* DESCRIPTION OF THE TASK: Give the number of lines in the data that hold the word "border", and nothing else.

* RECORDS PROVIDED:

BEGIN

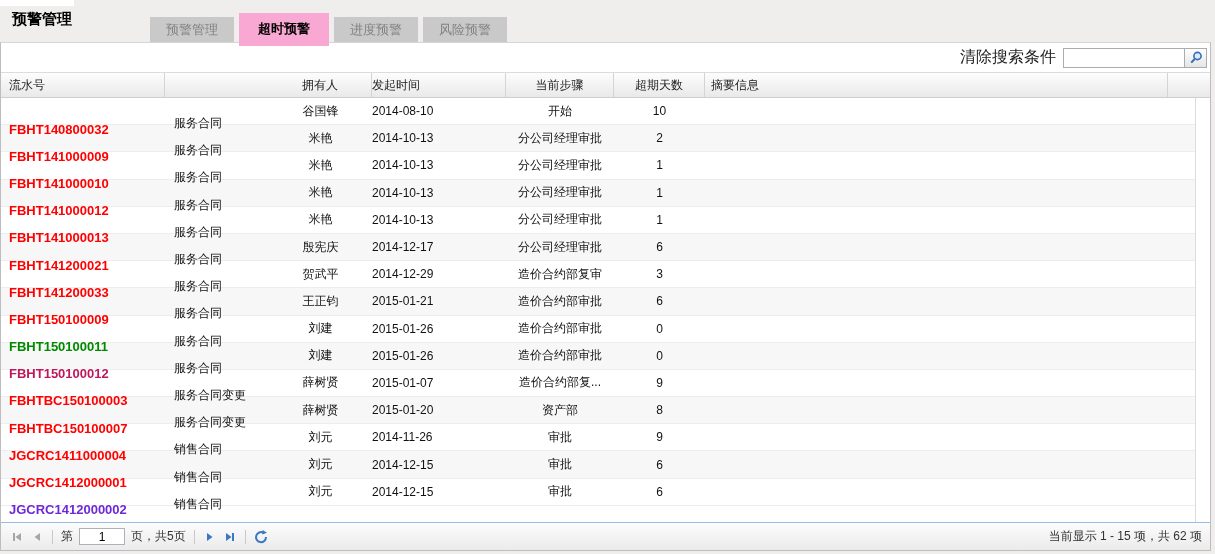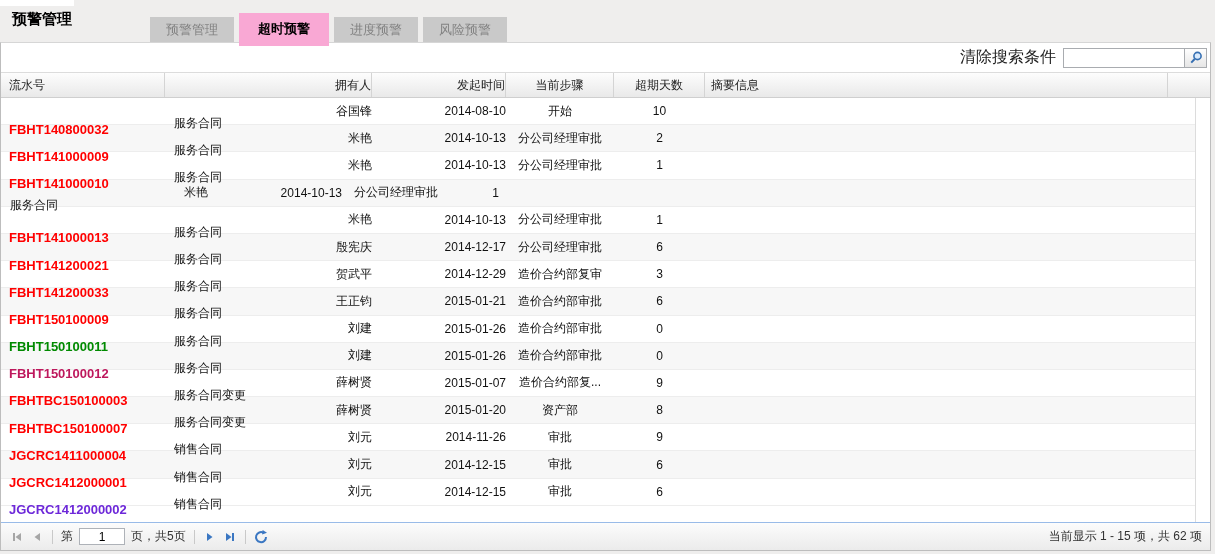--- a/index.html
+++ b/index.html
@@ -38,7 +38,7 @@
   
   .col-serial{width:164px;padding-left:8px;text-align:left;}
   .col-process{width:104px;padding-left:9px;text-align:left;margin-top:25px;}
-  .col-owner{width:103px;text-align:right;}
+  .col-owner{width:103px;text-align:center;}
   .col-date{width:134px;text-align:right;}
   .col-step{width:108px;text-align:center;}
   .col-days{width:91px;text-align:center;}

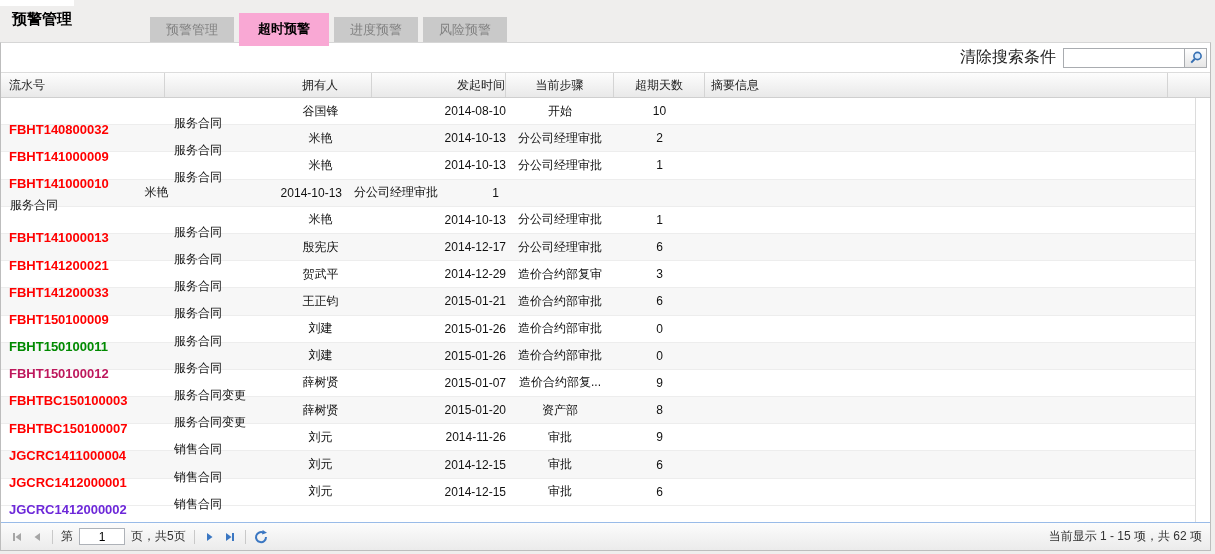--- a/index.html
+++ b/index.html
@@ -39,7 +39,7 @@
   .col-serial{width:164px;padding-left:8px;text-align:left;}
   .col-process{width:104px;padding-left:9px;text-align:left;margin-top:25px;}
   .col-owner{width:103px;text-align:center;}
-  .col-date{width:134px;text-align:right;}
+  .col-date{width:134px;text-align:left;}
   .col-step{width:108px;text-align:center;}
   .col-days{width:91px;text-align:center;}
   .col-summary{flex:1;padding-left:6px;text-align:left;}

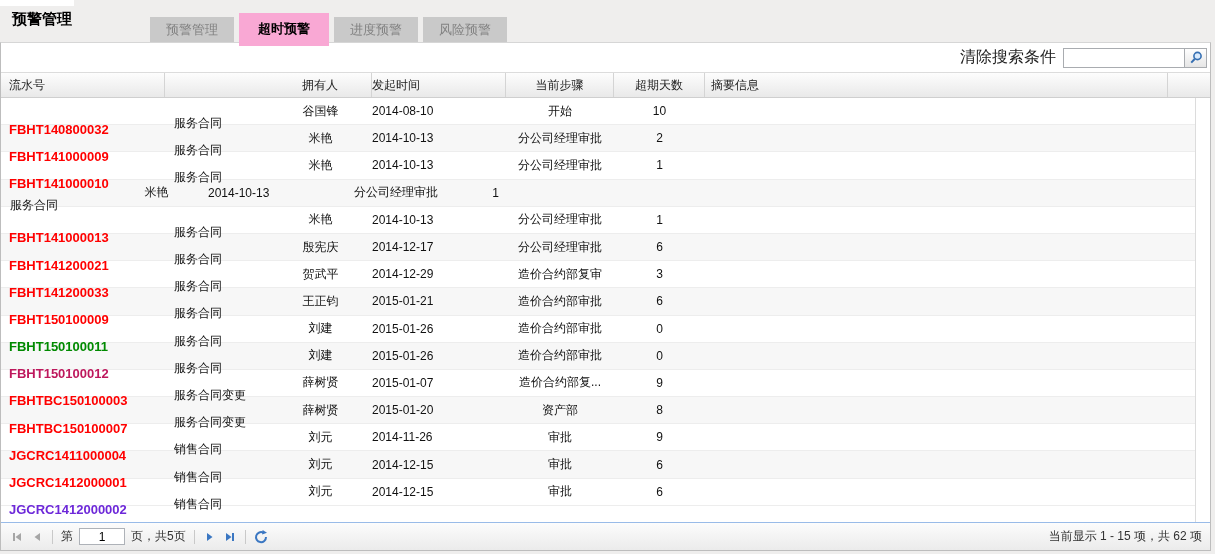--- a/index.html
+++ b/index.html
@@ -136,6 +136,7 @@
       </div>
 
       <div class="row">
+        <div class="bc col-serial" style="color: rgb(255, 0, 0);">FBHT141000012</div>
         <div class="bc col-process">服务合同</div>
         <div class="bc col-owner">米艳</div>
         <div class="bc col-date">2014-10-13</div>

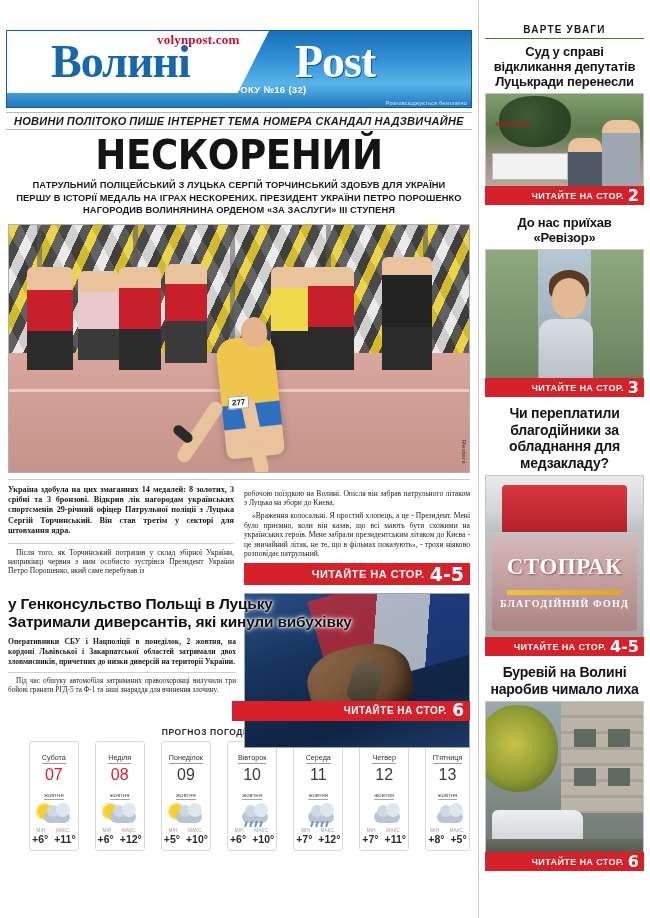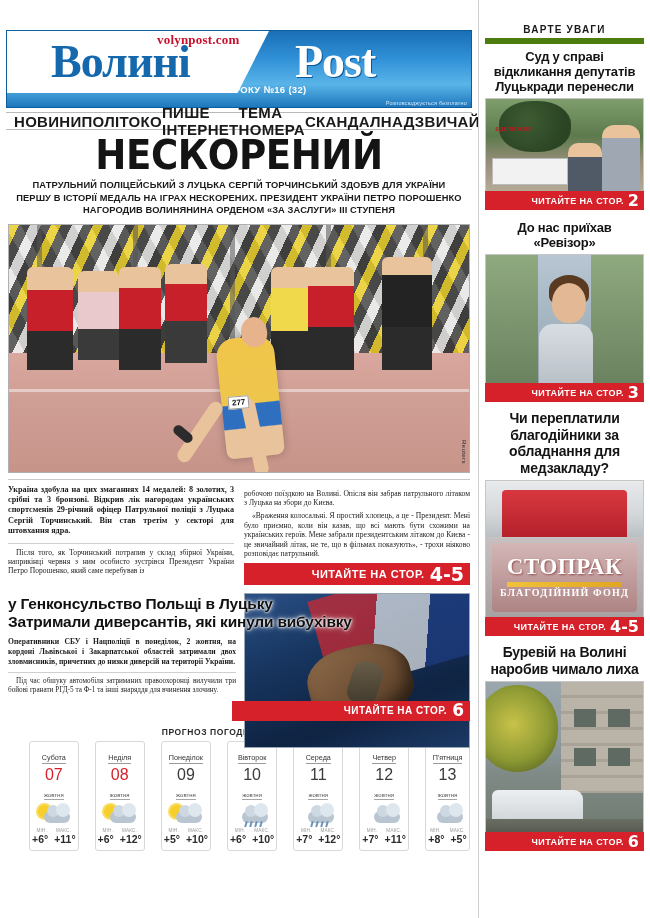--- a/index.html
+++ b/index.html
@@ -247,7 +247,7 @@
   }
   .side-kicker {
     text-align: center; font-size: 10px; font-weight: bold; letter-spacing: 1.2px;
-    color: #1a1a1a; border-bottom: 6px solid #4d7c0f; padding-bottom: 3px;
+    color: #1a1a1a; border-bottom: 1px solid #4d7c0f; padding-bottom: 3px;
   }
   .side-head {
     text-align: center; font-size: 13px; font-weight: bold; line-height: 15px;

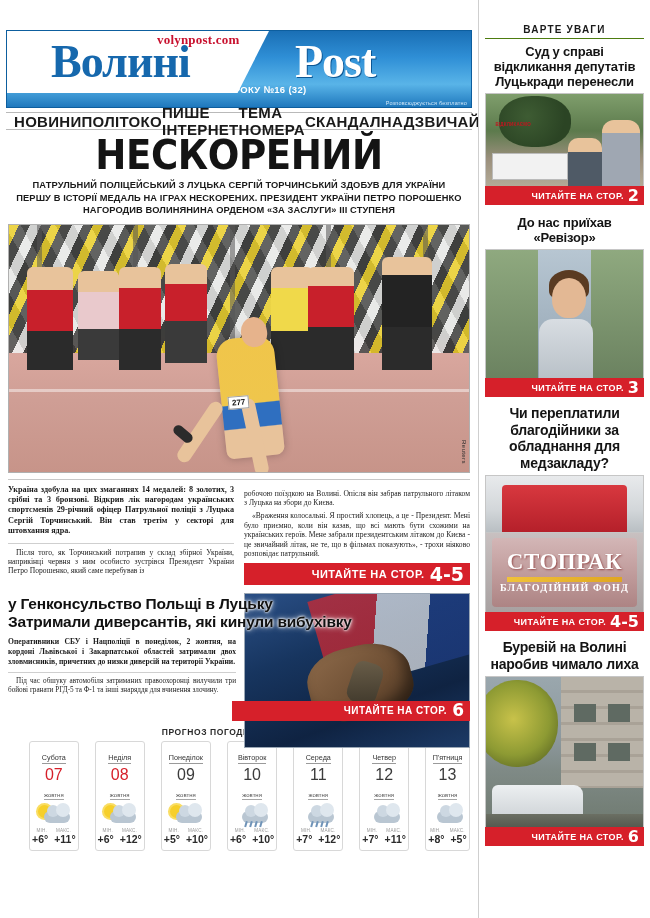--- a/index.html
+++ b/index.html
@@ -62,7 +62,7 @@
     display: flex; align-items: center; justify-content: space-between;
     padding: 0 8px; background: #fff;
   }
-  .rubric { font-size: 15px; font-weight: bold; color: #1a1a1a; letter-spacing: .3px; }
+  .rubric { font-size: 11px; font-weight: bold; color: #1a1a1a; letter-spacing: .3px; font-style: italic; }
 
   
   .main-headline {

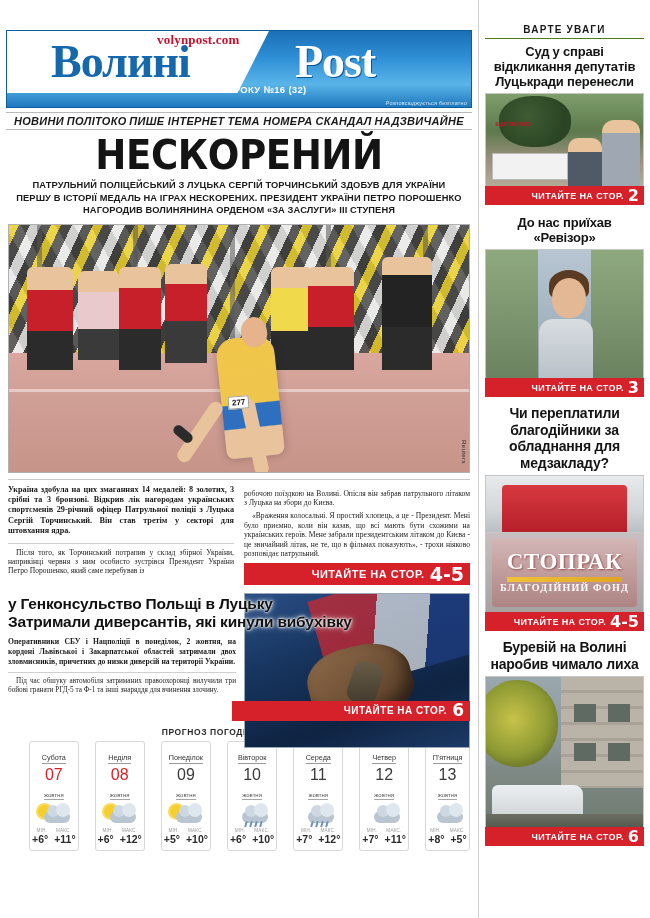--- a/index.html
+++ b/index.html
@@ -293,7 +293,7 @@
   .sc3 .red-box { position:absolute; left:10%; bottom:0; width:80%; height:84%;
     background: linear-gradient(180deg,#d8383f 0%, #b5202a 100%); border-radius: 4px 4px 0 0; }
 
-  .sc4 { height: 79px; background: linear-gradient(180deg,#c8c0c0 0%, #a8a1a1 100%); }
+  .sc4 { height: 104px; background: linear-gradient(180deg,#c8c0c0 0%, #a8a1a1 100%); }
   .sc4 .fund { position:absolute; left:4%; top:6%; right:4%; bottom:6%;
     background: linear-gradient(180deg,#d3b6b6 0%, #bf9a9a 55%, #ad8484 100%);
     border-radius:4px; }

END

* EXERCISE ANSWER: 4